When the American singer Amanda Palmer crowdfunded her album Theatre is Evil in 2012, her fans pledged over $1m. But then Palmer was already established, the hardcore already in place. It is more difficult, says Alison Wenham, CEO of the Association of Independent Music, for bands just starting out. “It isn’t easy to have immediate success in this way if nobody knows who you are yet,” she says, “and the old-fashioned skills of promotion, positioning, connecting to a fanbase and building a campaign still need to be done.”

This was where, traditionally, a record company would come in. But as David Balfour, a contributing editor to the music industry magazine Record of the Day, points out, record labels don’t even do that very much anymore. “Once, [recording companies] would have taken a punt on a band if they saw early potential, and offer big advances,” he says. “But these days, they are looking for much more evidence upfront before signing an artist. They want to see potential; they want to see a genuine fanbase already in place, proven songcraft and a big presence on social media.”

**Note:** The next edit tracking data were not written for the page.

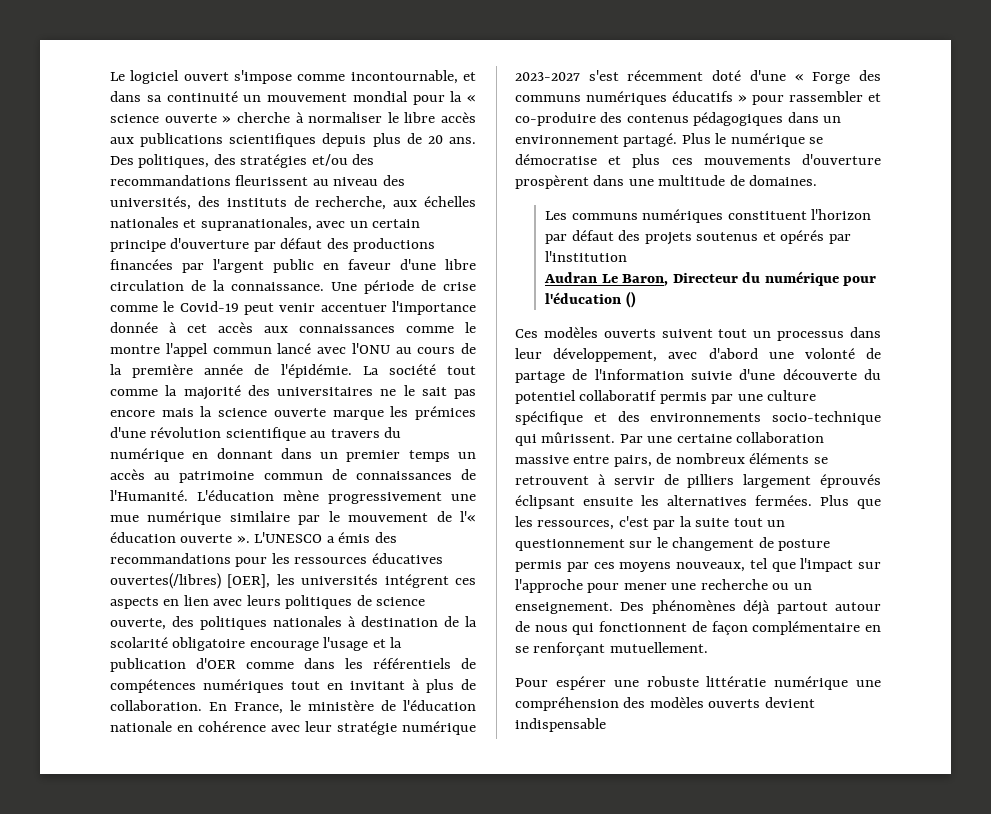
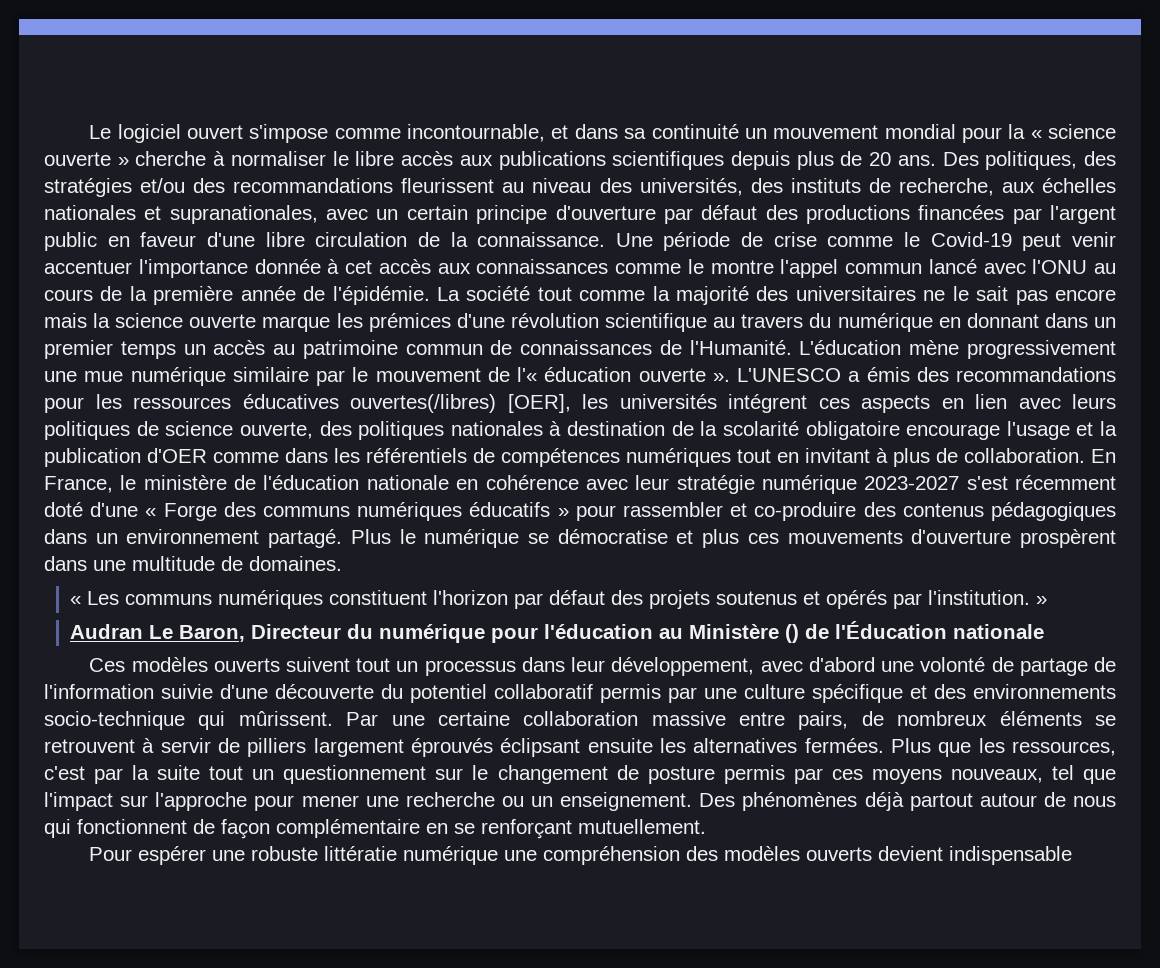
- Les communs numériques constituent l'horizon par défaut des projets soutenus et opérés par l'institution
+ « Les communs numériques constituent l'horizon par défaut des projets soutenus et opérés par l'institution. »
- Audran Le Baron, Directeur du numérique pour l'éducation ()
+ Audran Le Baron, Directeur du numérique pour l'éducation au Ministère () de l'Éducation nationale

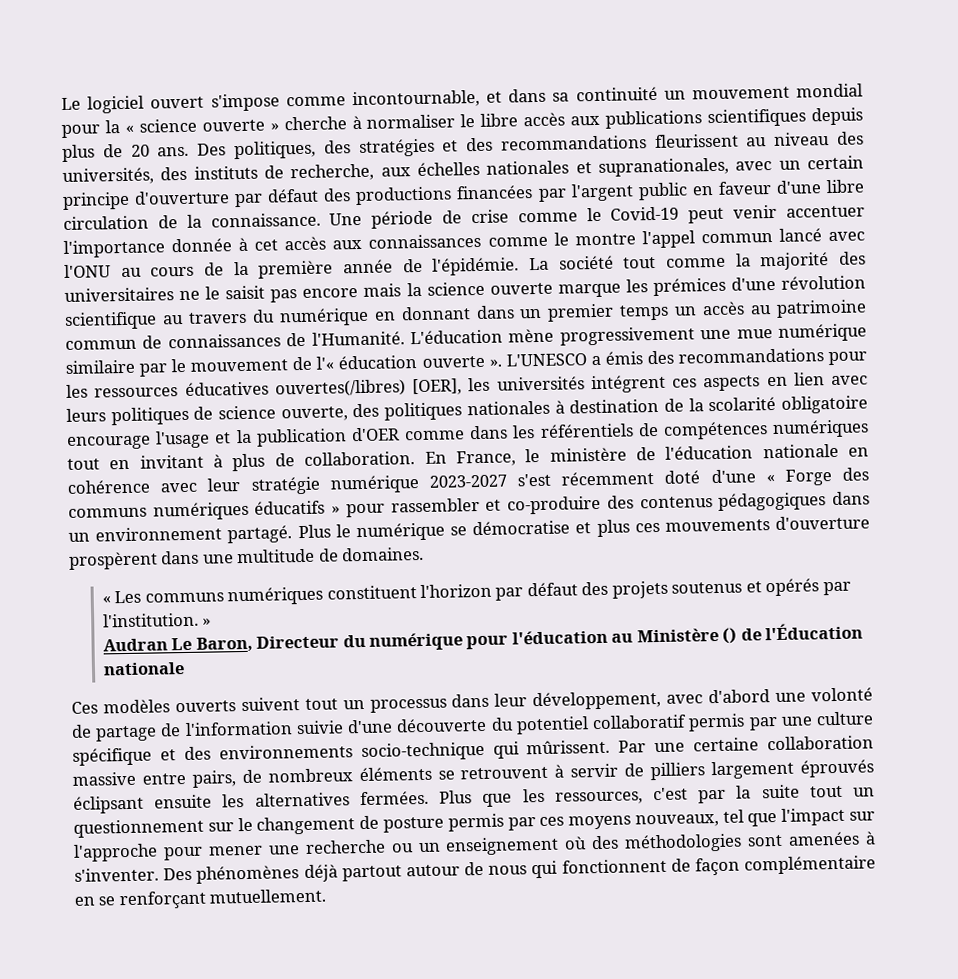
- Des politiques, des stratégies et/ou des recommandations fleurissent au niveau des universités, des instituts de recherche, aux échelles nationales et supranationales, avec un certain principe d'ouverture par défaut des productions financées par l'argent public en faveur d'une libre circulation de la connaissance.
+ Des politiques, des stratégies et des recommandations fleurissent au niveau des universités, des instituts de recherche, aux échelles nationales et supranationales, avec un certain principe d'ouverture par défaut des productions financées par l'argent public en faveur d'une libre circulation de la connaissance.
- La société tout comme la majorité des universitaires ne le sait pas encore mais la science ouverte marque les prémices d'une révolution scientifique au travers du numérique en donnant dans un premier temps un accès au patrimoine commun de connaissances de l'Humanité.
+ La société tout comme la majorité des universitaires ne le saisit pas encore mais la science ouverte marque les prémices d'une révolution scientifique au travers du numérique en donnant dans un premier temps un accès au patrimoine commun de connaissances de l'Humanité.
- Plus que les ressources, c'est par la suite tout un questionnement sur le changement de posture permis par ces moyens nouveaux, tel que l'impact sur l'approche pour mener une recherche ou un enseignement.
+ Plus que les ressources, c'est par la suite tout un questionnement sur le changement de posture permis par ces moyens nouveaux, tel que l'impact sur l'approche pour mener une recherche ou un enseignement où des méthodologies sont amenées à s'inventer.
- Pour espérer une robuste littératie numérique une compréhension des modèles ouverts devient indispensable

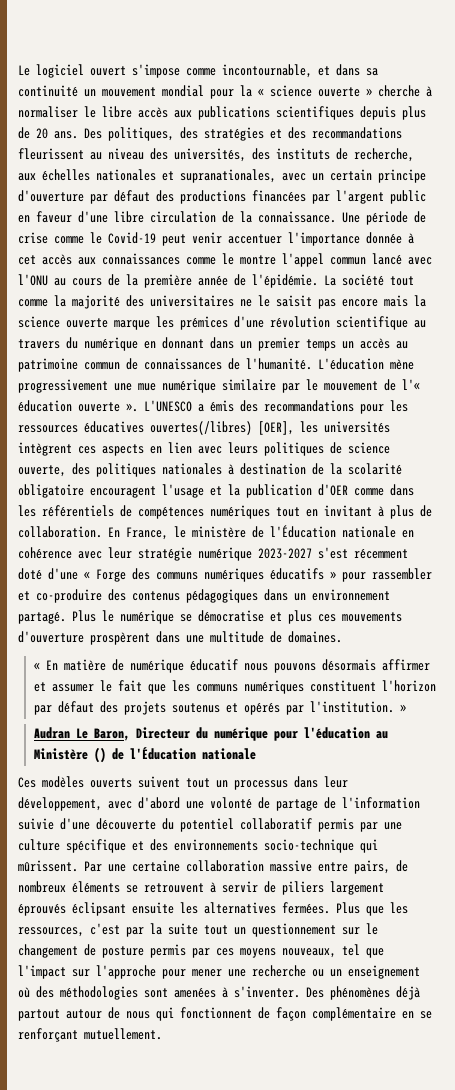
- La société tout comme la majorité des universitaires ne le saisit pas encore mais la science ouverte marque les prémices d'une révolution scientifique au travers du numérique en donnant dans un premier temps un accès au patrimoine commun de connaissances de l'Humanité.
+ La société tout comme la majorité des universitaires ne le saisit pas encore mais la science ouverte marque les prémices d'une révolution scientifique au travers du numérique en donnant dans un premier temps un accès au patrimoine commun de connaissances de l'humanité.
- L'UNESCO a émis des recommandations pour les ressources éducatives ouvertes(/libres) [OER], les universités intégrent ces aspects en lien avec leurs politiques de science ouverte, des politiques nationales à destination de la scolarité obligatoire encourage l'usage et la publication d'OER comme dans les référentiels de compétences numériques tout en invitant à plus de collaboration.
+ L'UNESCO a émis des recommandations pour les ressources éducatives ouvertes(/libres) [OER], les universités intègrent ces aspects en lien avec leurs politiques de science ouverte, des politiques nationales à destination de la scolarité obligatoire encouragent l'usage et la publication d'OER comme dans les référentiels de compétences numériques tout en invitant à plus de collaboration.
- En France, le ministère de l'éducation nationale en cohérence avec leur stratégie numérique 2023-2027 s'est récemment doté d'une « Forge des communs numériques éducatifs » pour rassembler et co-produire des contenus pédagogiques dans un environnement partagé.
+ En France, le ministère de l'Éducation nationale en cohérence avec leur stratégie numérique 2023-2027 s'est récemment doté d'une « Forge des communs numériques éducatifs » pour rassembler et co-produire des contenus pédagogiques dans un environnement partagé.
- « Les communs numériques constituent l'horizon par défaut des projets soutenus et opérés par l'institution. »
+ « En matière de numérique éducatif nous pouvons désormais affirmer et assumer le fait que les communs numériques constituent l'horizon par défaut des projets soutenus et opérés par l'institution. »
- Par une certaine collaboration massive entre pairs, de nombreux éléments se retrouvent à servir de pilliers largement éprouvés éclipsant ensuite les alternatives fermées.
+ Par une certaine collaboration massive entre pairs, de nombreux éléments se retrouvent à servir de piliers largement éprouvés éclipsant ensuite les alternatives fermées.

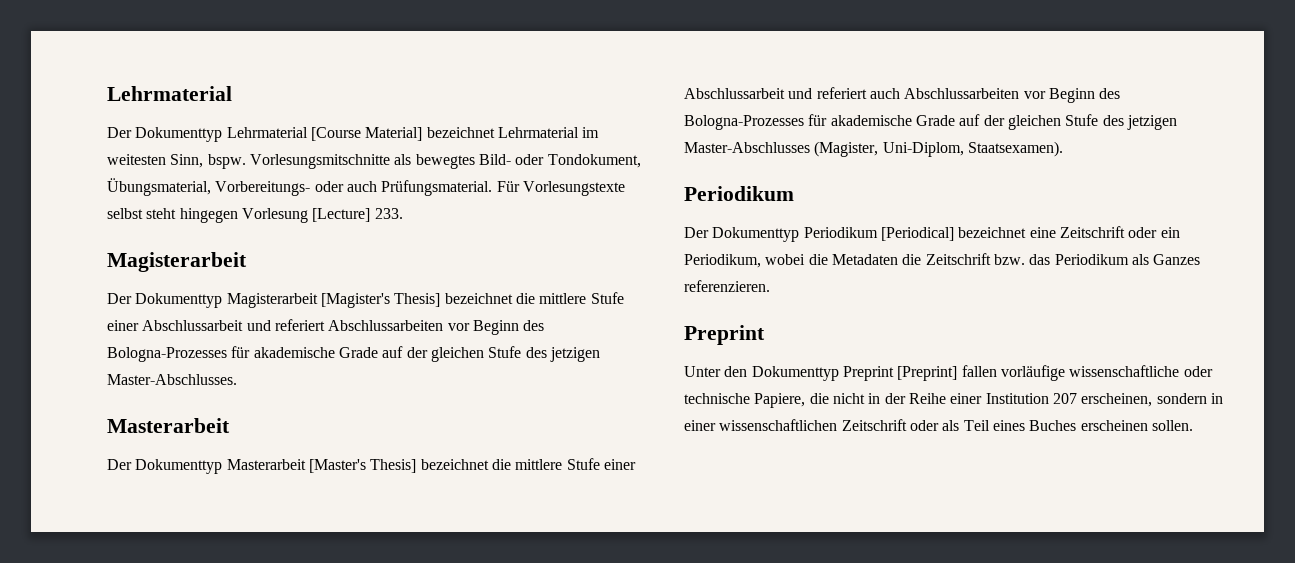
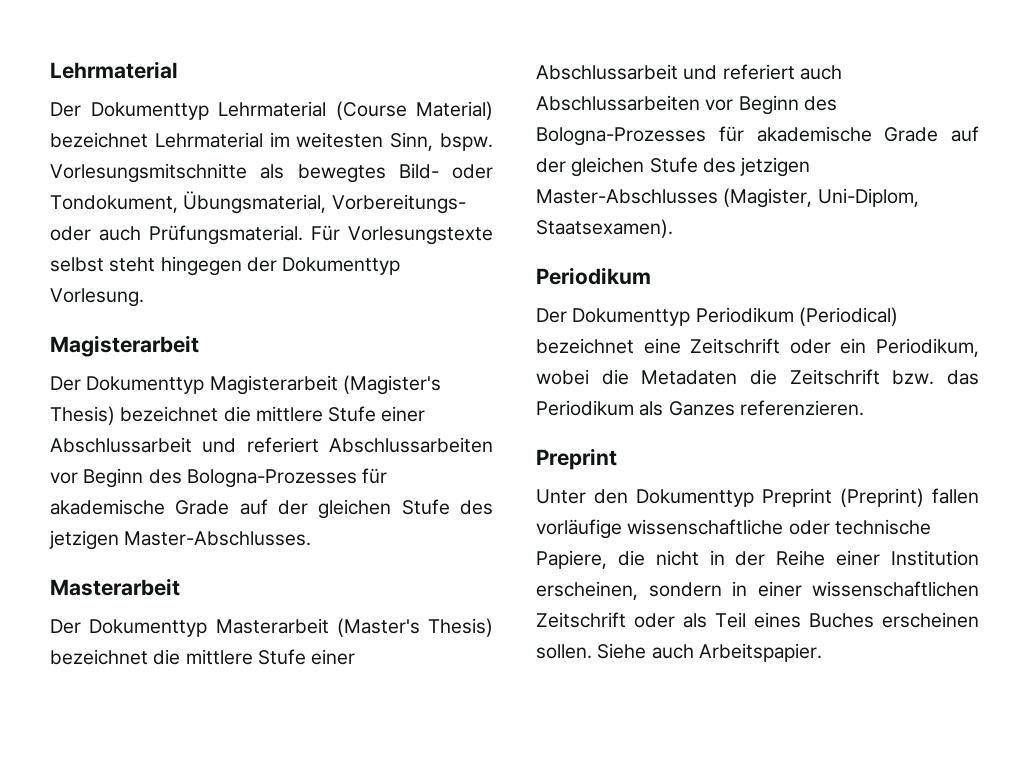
- Der Dokumenttyp Lehrmaterial [Course Material] bezeichnet Lehrmaterial im weitesten Sinn, bspw.
+ Der Dokumenttyp Lehrmaterial (Course Material) bezeichnet Lehrmaterial im weitesten Sinn, bspw.
- Für Vorlesungstexte selbst steht hingegen Vorlesung [Lecture] 233.
+ Für Vorlesungstexte selbst steht hingegen der Dokumenttyp Vorlesung.
- Der Dokumenttyp Magisterarbeit [Magister's Thesis] bezeichnet die mittlere Stufe einer Abschlussarbeit und referiert Abschlussarbeiten vor Beginn des Bologna-Prozesses für akademische Grade auf der gleichen Stufe des jetzigen Master-Abschlusses.
+ Der Dokumenttyp Magisterarbeit (Magister's Thesis) bezeichnet die mittlere Stufe einer Abschlussarbeit und referiert Abschlussarbeiten vor Beginn des Bologna-Prozesses für akademische Grade auf der gleichen Stufe des jetzigen Master-Abschlusses.
- Der Dokumenttyp Masterarbeit [Master's Thesis] bezeichnet die mittlere Stufe einer Abschlussarbeit und referiert auch Abschlussarbeiten vor Beginn des Bologna-Prozesses für akademische Grade auf der gleichen Stufe des jetzigen Master-Abschlusses (Magister, Uni-Diplom, Staatsexamen).
+ Der Dokumenttyp Masterarbeit (Master's Thesis) bezeichnet die mittlere Stufe einer Abschlussarbeit und referiert auch Abschlussarbeiten vor Beginn des Bologna-Prozesses für akademische Grade auf der gleichen Stufe des jetzigen Master-Abschlusses (Magister, Uni-Diplom, Staatsexamen).
- Der Dokumenttyp Periodikum [Periodical] bezeichnet eine Zeitschrift oder ein Periodikum, wobei die Metadaten die Zeitschrift bzw. das Periodikum als Ganzes referenzieren.
+ Der Dokumenttyp Periodikum (Periodical) bezeichnet eine Zeitschrift oder ein Periodikum, wobei die Metadaten die Zeitschrift bzw. das Periodikum als Ganzes referenzieren.
- Unter den Dokumenttyp Preprint [Preprint] fallen vorläufige wissenschaftliche oder technische Papiere, die nicht in der Reihe einer Institution 207 erscheinen, sondern in einer wissenschaftlichen Zeitschrift oder als Teil eines Buches erscheinen sollen.
+ Unter den Dokumenttyp Preprint (Preprint) fallen vorläufige wissenschaftliche oder technische Papiere, die nicht in der Reihe einer Institution erscheinen, sondern in einer wissenschaftlichen Zeitschrift oder als Teil eines Buches erscheinen sollen.
+ Siehe auch Arbeitspapier.

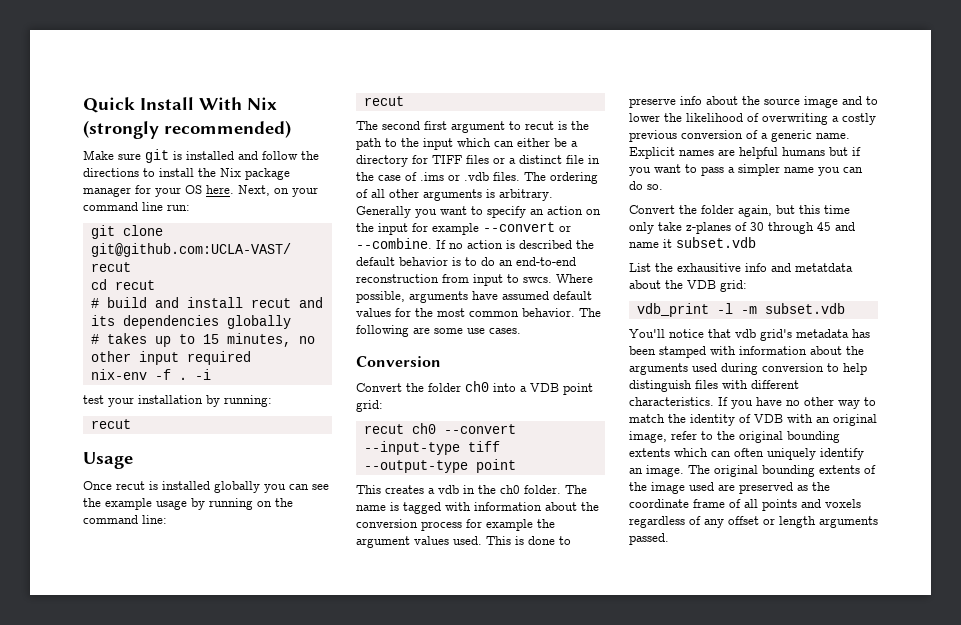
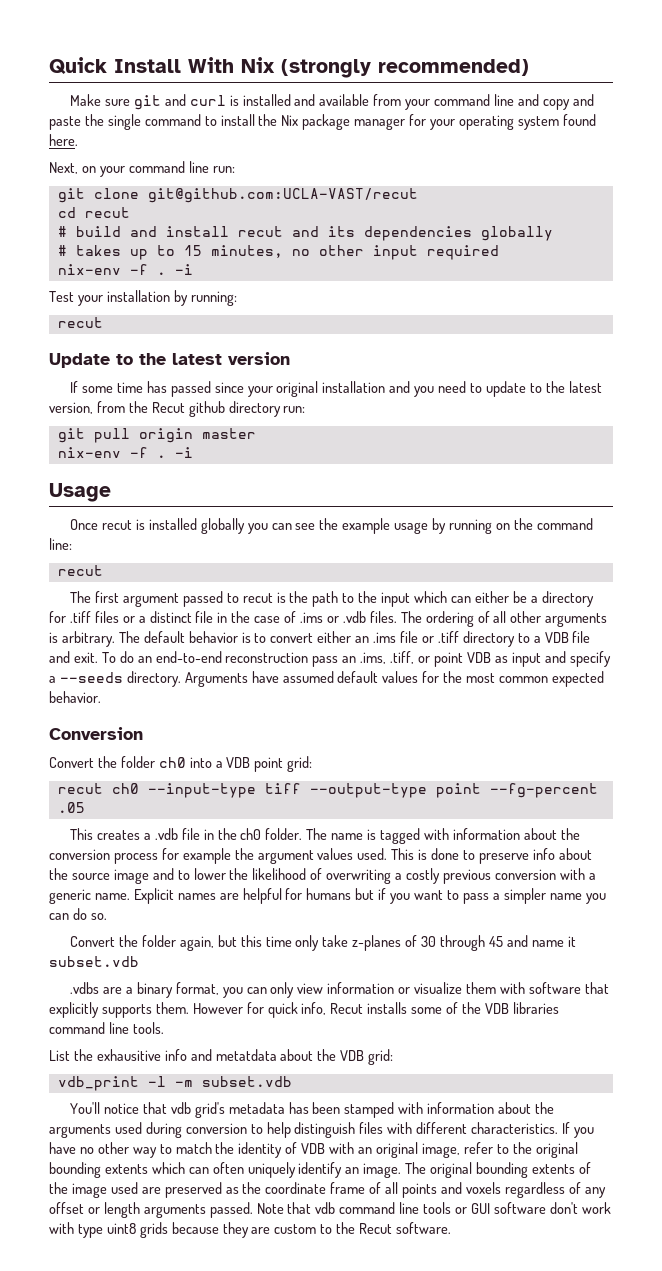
- Make sure git is installed and follow the directions to install the Nix package manager for your OS here. Next, on your command line run:
+ Make sure git and curl is installed and available from your command line and copy and paste the single command to install the Nix package manager for your operating system found here.
+ Next, on your command line run:
- test your installation by running:
+ Test your installation by running:
+ Update to the latest version
+ If some time has passed since your original installation and you need to update to the latest version, from the Recut github directory run:
+ git pull origin master
+ nix-env -f . -i
- The second first argument to recut is the path to the input which can either be a directory for TIFF files or a distinct file in the case of .ims or .vdb files.
+ The first argument passed to recut is the path to the input which can either be a directory for .tiff files or a distinct file in the case of .ims or .vdb files.
- Generally you want to specify an action on the input for example --convert or --combine. If no action is described the default behavior is to do an end-to-end reconstruction from input to swcs. Where possible, arguments have assumed default values for the most common behavior. The following are some use cases.
+ The default behavior is to convert either an .ims file or .tiff directory to a VDB file and exit. To do an end-to-end reconstruction pass an .ims, .tiff, or point VDB as input and specify a --seeds directory. Arguments have assumed default values for the most common expected behavior.
- recut ch0 --convert --input-type tiff --output-type point
+ recut ch0 --input-type tiff --output-type point --fg-percent .05
- This creates a vdb in the ch0 folder.
+ This creates a .vdb file in the ch0 folder.
- This is done to preserve info about the source image and to lower the likelihood of overwriting a costly previous conversion of a generic name.
+ This is done to preserve info about the source image and to lower the likelihood of overwriting a costly previous conversion with a generic name.
- Explicit names are helpful humans but if you want to pass a simpler name you can do so.
+ Explicit names are helpful for humans but if you want to pass a simpler name you can do so.
+ .vdbs are a binary format, you can only view information or visualize them with software that explicitly supports them. However for quick info, Recut installs some of the VDB libraries command line tools.
+ Note that vdb command line tools or GUI software don't work with type uint8 grids because they are custom to the Recut software.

What this breeds is an altogether new kind of artist: the musician as entrepreneur. Nine years ago, when an alternative metal act from St Albans called Enter Shikari began to generate wild excitement amongst a headache-resistant metal crowd, their manager thought it futile to pursue a recording contract when they could simply set up their own label, and sell direct to those fans.

“It seemed a shame to come from a punk rock, DIY ethic just to then throw yourself into the major-label mincer,” says Ian Johnsen, Enter Shikari’s manager. “Sure, bands need infrastructure, but the infrastructure can still be there – via publishing deals and licensing – without signing your creativity away.” And creativity is key. Enter Shikari tried out life on a major label, Atlantic, for a while but it was, says Johnsen, “a nightmare. It taught us it was possible to do this by ourselves, without interference. Four Top 10 albums have proved that, I think.”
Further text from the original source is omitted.